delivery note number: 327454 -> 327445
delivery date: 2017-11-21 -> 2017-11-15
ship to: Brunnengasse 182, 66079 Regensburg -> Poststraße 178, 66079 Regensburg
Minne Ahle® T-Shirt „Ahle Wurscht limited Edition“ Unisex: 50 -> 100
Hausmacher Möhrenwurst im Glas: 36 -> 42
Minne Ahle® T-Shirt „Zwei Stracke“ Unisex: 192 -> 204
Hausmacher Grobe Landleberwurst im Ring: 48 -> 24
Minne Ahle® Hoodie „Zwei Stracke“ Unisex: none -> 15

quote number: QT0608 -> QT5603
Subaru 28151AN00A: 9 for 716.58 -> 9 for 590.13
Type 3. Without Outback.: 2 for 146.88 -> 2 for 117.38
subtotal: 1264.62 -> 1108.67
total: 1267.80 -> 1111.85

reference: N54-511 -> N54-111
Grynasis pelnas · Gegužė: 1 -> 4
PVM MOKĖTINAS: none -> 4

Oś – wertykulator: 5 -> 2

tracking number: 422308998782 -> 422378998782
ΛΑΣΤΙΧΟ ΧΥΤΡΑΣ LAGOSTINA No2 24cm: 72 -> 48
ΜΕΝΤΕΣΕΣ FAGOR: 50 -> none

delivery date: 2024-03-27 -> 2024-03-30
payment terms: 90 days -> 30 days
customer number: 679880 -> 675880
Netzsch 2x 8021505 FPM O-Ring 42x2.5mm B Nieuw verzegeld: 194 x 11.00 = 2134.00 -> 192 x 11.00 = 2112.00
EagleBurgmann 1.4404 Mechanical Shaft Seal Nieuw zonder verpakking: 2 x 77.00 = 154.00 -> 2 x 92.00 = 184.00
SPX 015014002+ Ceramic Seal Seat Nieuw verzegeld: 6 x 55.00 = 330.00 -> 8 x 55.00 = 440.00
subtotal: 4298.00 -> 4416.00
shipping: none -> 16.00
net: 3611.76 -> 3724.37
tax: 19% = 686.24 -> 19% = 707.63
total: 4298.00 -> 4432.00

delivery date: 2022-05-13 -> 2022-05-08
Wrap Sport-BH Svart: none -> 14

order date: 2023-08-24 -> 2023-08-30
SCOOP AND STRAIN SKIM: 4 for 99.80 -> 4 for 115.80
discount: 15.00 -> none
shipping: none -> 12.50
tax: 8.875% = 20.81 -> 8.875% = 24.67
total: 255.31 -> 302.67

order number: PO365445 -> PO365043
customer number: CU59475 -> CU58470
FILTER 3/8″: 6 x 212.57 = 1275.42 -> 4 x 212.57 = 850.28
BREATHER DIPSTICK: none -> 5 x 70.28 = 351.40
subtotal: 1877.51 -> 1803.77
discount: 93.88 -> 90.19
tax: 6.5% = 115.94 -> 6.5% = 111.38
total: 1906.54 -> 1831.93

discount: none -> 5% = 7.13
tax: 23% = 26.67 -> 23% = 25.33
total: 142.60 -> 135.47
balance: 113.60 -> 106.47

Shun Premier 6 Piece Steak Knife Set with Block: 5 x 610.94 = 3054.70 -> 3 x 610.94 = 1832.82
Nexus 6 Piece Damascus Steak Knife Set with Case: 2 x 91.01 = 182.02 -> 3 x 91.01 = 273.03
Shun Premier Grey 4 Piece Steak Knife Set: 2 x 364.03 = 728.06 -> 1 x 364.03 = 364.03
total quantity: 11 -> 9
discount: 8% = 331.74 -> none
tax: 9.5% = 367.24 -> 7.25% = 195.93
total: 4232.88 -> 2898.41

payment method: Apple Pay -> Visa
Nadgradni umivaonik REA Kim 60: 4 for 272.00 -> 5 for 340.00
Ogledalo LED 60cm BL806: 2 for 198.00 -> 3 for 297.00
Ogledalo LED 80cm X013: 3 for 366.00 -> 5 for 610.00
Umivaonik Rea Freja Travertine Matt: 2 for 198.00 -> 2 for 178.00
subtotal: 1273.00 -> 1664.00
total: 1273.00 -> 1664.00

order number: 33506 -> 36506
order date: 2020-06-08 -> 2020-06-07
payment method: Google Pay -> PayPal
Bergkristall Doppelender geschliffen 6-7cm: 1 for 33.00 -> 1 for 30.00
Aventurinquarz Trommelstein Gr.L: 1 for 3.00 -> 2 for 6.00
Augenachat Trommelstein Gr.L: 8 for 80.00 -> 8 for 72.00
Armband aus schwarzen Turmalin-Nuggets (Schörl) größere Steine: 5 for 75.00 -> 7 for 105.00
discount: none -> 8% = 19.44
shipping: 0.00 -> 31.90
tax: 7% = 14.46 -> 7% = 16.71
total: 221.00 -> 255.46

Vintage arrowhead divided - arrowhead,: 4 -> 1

━━━━━━━━

EXERCISE REQUIREMENTS:
Given the listing above, print all of it word for word.

OUTPUT BELOW:
delivery note number: 327454 -> 327445
delivery date: 2017-11-21 -> 2017-11-15
ship to: Brunnengasse 182, 66079 Regensburg -> Poststraße 178, 66079 Regensburg
Minne Ahle® T-Shirt „Ahle Wurscht limited Edition“ Unisex: 50 -> 100
Hausmacher Möhrenwurst im Glas: 36 -> 42
Minne Ahle® T-Shirt „Zwei Stracke“ Unisex: 192 -> 204
Hausmacher Grobe Landleberwurst im Ring: 48 -> 24
Minne Ahle® Hoodie „Zwei Stracke“ Unisex: none -> 15

quote number: QT0608 -> QT5603
Subaru 28151AN00A: 9 for 716.58 -> 9 for 590.13
Type 3. Without Outback.: 2 for 146.88 -> 2 for 117.38
subtotal: 1264.62 -> 1108.67
total: 1267.80 -> 1111.85

reference: N54-511 -> N54-111
Grynasis pelnas · Gegužė: 1 -> 4
PVM MOKĖTINAS: none -> 4

Oś – wertykulator: 5 -> 2

tracking number: 422308998782 -> 422378998782
ΛΑΣΤΙΧΟ ΧΥΤΡΑΣ LAGOSTINA No2 24cm: 72 -> 48
ΜΕΝΤΕΣΕΣ FAGOR: 50 -> none

delivery date: 2024-03-27 -> 2024-03-30
payment terms: 90 days -> 30 days
customer number: 679880 -> 675880
Netzsch 2x 8021505 FPM O-Ring 42x2.5mm B Nieuw verzegeld: 194 x 11.00 = 2134.00 -> 192 x 11.00 = 2112.00
EagleBurgmann 1.4404 Mechanical Shaft Seal Nieuw zonder verpakking: 2 x 77.00 = 154.00 -> 2 x 92.00 = 184.00
SPX 015014002+ Ceramic Seal Seat Nieuw verzegeld: 6 x 55.00 = 330.00 -> 8 x 55.00 = 440.00
subtotal: 4298.00 -> 4416.00
shipping: none -> 16.00
net: 3611.76 -> 3724.37
tax: 19% = 686.24 -> 19% = 707.63
total: 4298.00 -> 4432.00

delivery date: 2022-05-13 -> 2022-05-08
Wrap Sport-BH Svart: none -> 14

order date: 2023-08-24 -> 2023-08-30
SCOOP AND STRAIN SKIM: 4 for 99.80 -> 4 for 115.80
discount: 15.00 -> none
shipping: none -> 12.50
tax: 8.875% = 20.81 -> 8.875% = 24.67
total: 255.31 -> 302.67

order number: PO365445 -> PO365043
customer number: CU59475 -> CU58470
FILTER 3/8″: 6 x 212.57 = 1275.42 -> 4 x 212.57 = 850.28
BREATHER DIPSTICK: none -> 5 x 70.28 = 351.40
subtotal: 1877.51 -> 1803.77
discount: 93.88 -> 90.19
tax: 6.5% = 115.94 -> 6.5% = 111.38
total: 1906.54 -> 1831.93

discount: none -> 5% = 7.13
tax: 23% = 26.67 -> 23% = 25.33
total: 142.60 -> 135.47
balance: 113.60 -> 106.47

Shun Premier 6 Piece Steak Knife Set with Block: 5 x 610.94 = 3054.70 -> 3 x 610.94 = 1832.82
Nexus 6 Piece Damascus Steak Knife Set with Case: 2 x 91.01 = 182.02 -> 3 x 91.01 = 273.03
Shun Premier Grey 4 Piece Steak Knife Set: 2 x 364.03 = 728.06 -> 1 x 364.03 = 364.03
total quantity: 11 -> 9
discount: 8% = 331.74 -> none
tax: 9.5% = 367.24 -> 7.25% = 195.93
total: 4232.88 -> 2898.41

payment method: Apple Pay -> Visa
Nadgradni umivaonik REA Kim 60: 4 for 272.00 -> 5 for 340.00
Ogledalo LED 60cm BL806: 2 for 198.00 -> 3 for 297.00
Ogledalo LED 80cm X013: 3 for 366.00 -> 5 for 610.00
Umivaonik Rea Freja Travertine Matt: 2 for 198.00 -> 2 for 178.00
subtotal: 1273.00 -> 1664.00
total: 1273.00 -> 1664.00

order number: 33506 -> 36506
order date: 2020-06-08 -> 2020-06-07
payment method: Google Pay -> PayPal
Bergkristall Doppelender geschliffen 6-7cm: 1 for 33.00 -> 1 for 30.00
Aventurinquarz Trommelstein Gr.L: 1 for 3.00 -> 2 for 6.00
Augenachat Trommelstein Gr.L: 8 for 80.00 -> 8 for 72.00
Armband aus schwarzen Turmalin-Nuggets (Schörl) größere Steine: 5 for 75.00 -> 7 for 105.00
discount: none -> 8% = 19.44
shipping: 0.00 -> 31.90
tax: 7% = 14.46 -> 7% = 16.71
total: 221.00 -> 255.46

Vintage arrowhead divided - arrowhead,: 4 -> 1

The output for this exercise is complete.